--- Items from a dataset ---
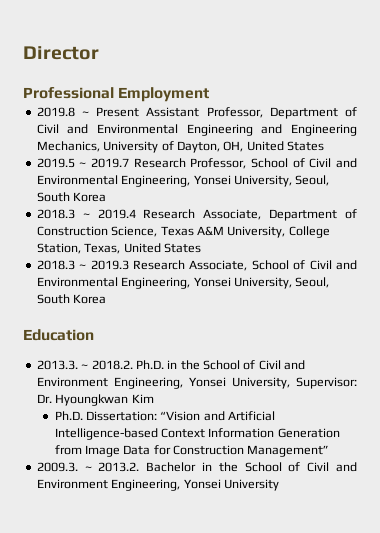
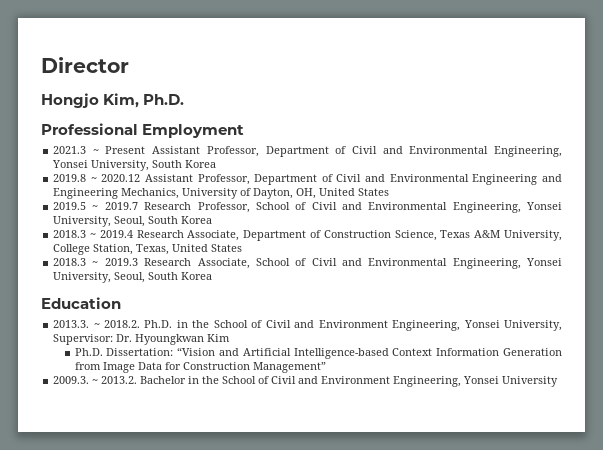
+ Hongjo Kim, Ph.D.
+ 2021.3 ~ Present Assistant Professor, Department of Civil and Environmental Engineering, Yonsei University, South Korea
- 2019.8 ~ Present Assistant Professor, Department of Civil and Environmental Engineering and Engineering Mechanics, University of Dayton, OH, United States
+ 2019.8 ~ 2020.12 Assistant Professor, Department of Civil and Environmental Engineering and Engineering Mechanics, University of Dayton, OH, United States

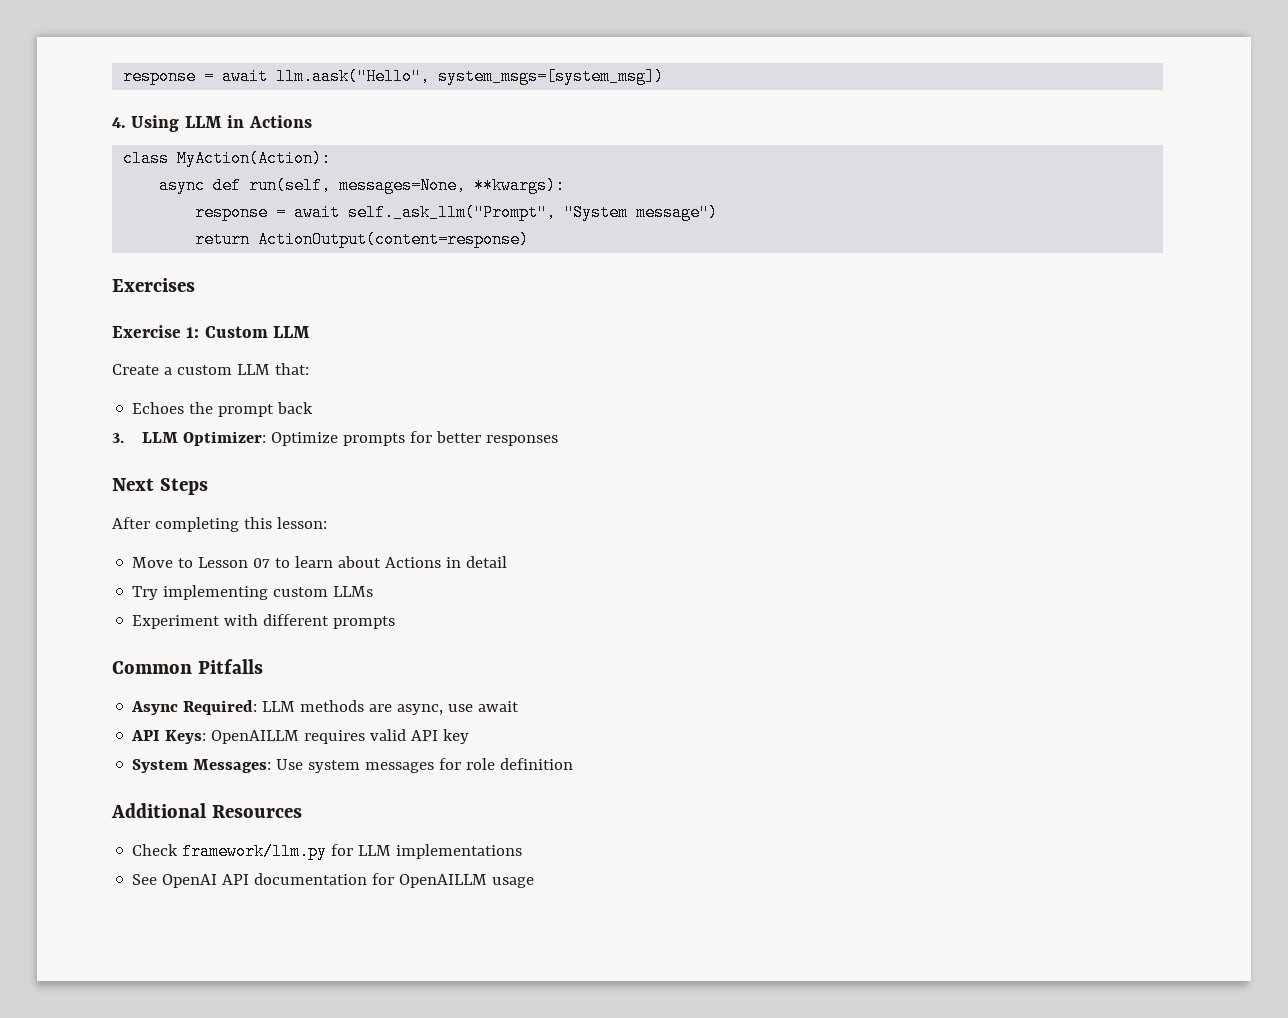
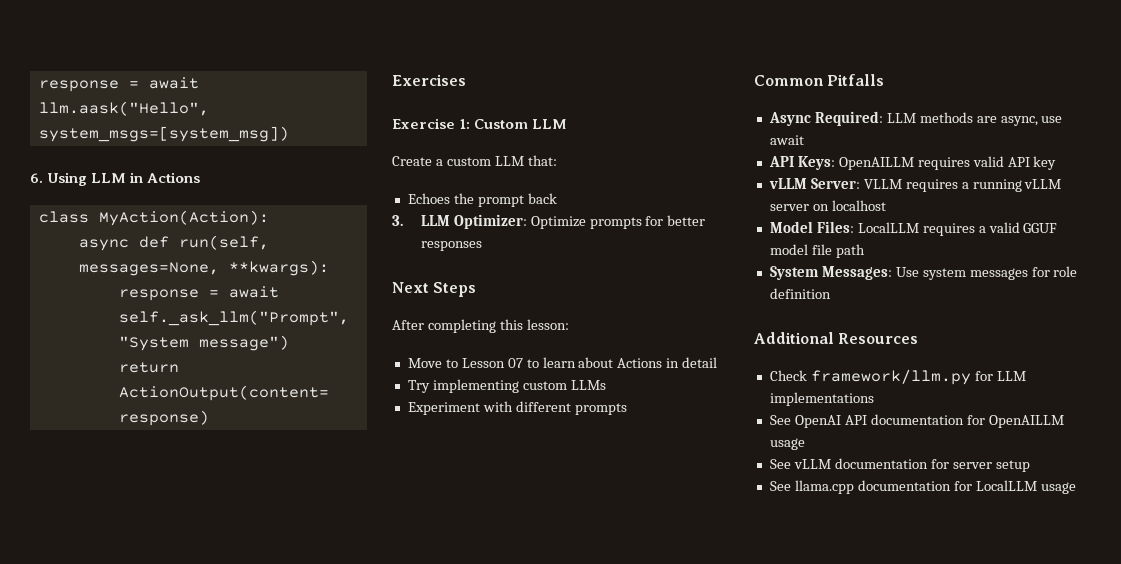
- 4. Using LLM in Actions
+ 6. Using LLM in Actions
+ vLLM Server: VLLM requires a running vLLM server on localhost
+ Model Files: LocalLLM requires a valid GGUF model file path
+ See vLLM documentation for server setup
+ See llama.cpp documentation for LocalLLM usage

--- ABOUT THIS TASK ---
Beginning from the line that contains "model file path", give each line again exactly, through the final line of the records.

--- ANSWER BOX ---
+ Model Files: LocalLLM requires a valid GGUF model file path
+ See vLLM documentation for server setup
+ See llama.cpp documentation for LocalLLM usage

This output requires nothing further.